Change listing data:
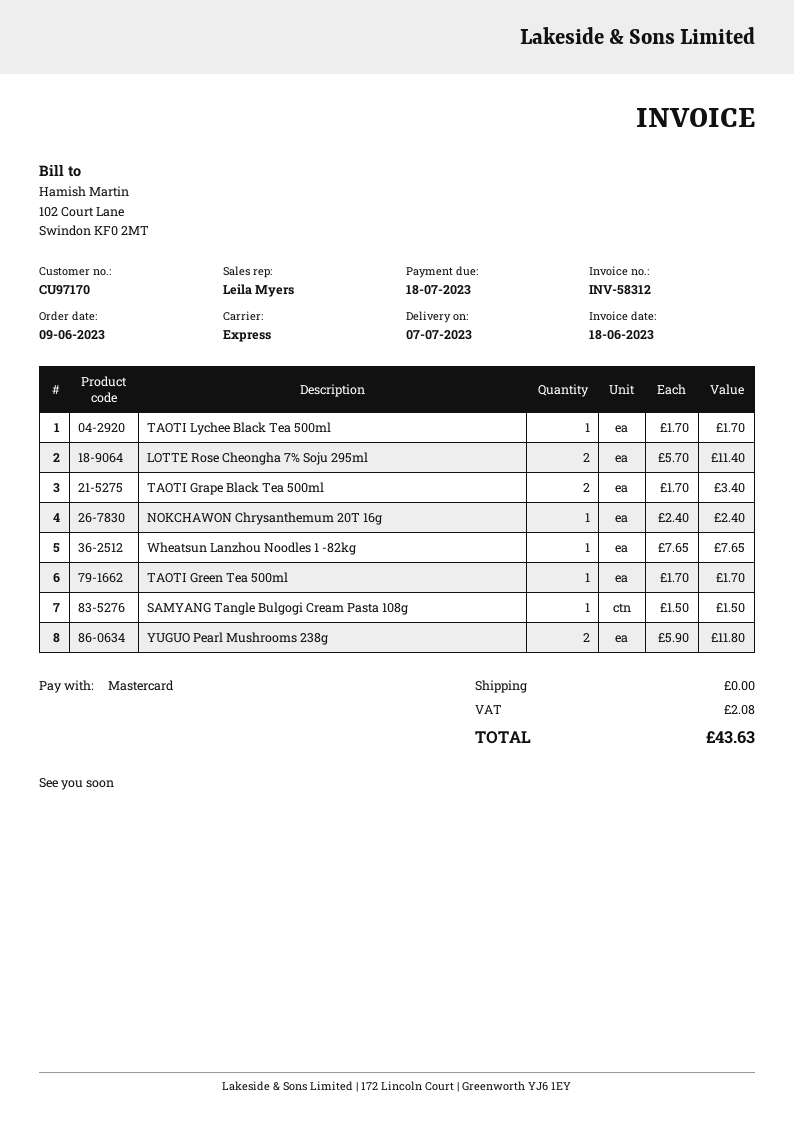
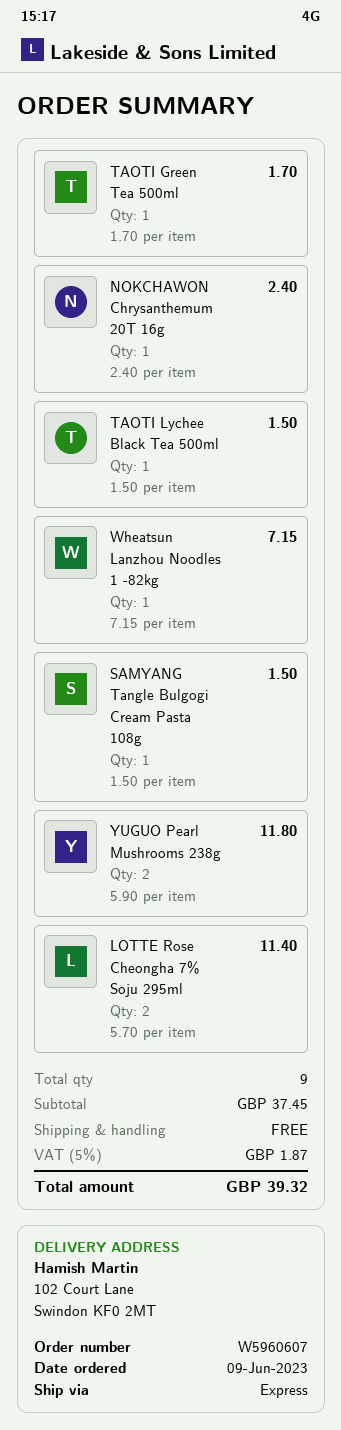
TAOTI Lychee Black Tea 500ml: 1 x 1.70 = 1.70 -> 1 x 1.50 = 1.50
TAOTI Grape Black Tea 500ml: 2 x 1.70 = 3.40 -> none
Wheatsun Lanzhou Noodles 1 -82kg: 1 x 7.65 = 7.65 -> 1 x 7.15 = 7.15
tax: 2.08 -> 1.87
total: 43.63 -> 39.32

WORK TO BE COMPLETED: Copy every line from the records above that contains the word "TAOTI".

SOLVED EXERCISE:
TAOTI Lychee Black Tea 500ml: 1 x 1.70 = 1.70 -> 1 x 1.50 = 1.50
TAOTI Grape Black Tea 500ml: 2 x 1.70 = 3.40 -> none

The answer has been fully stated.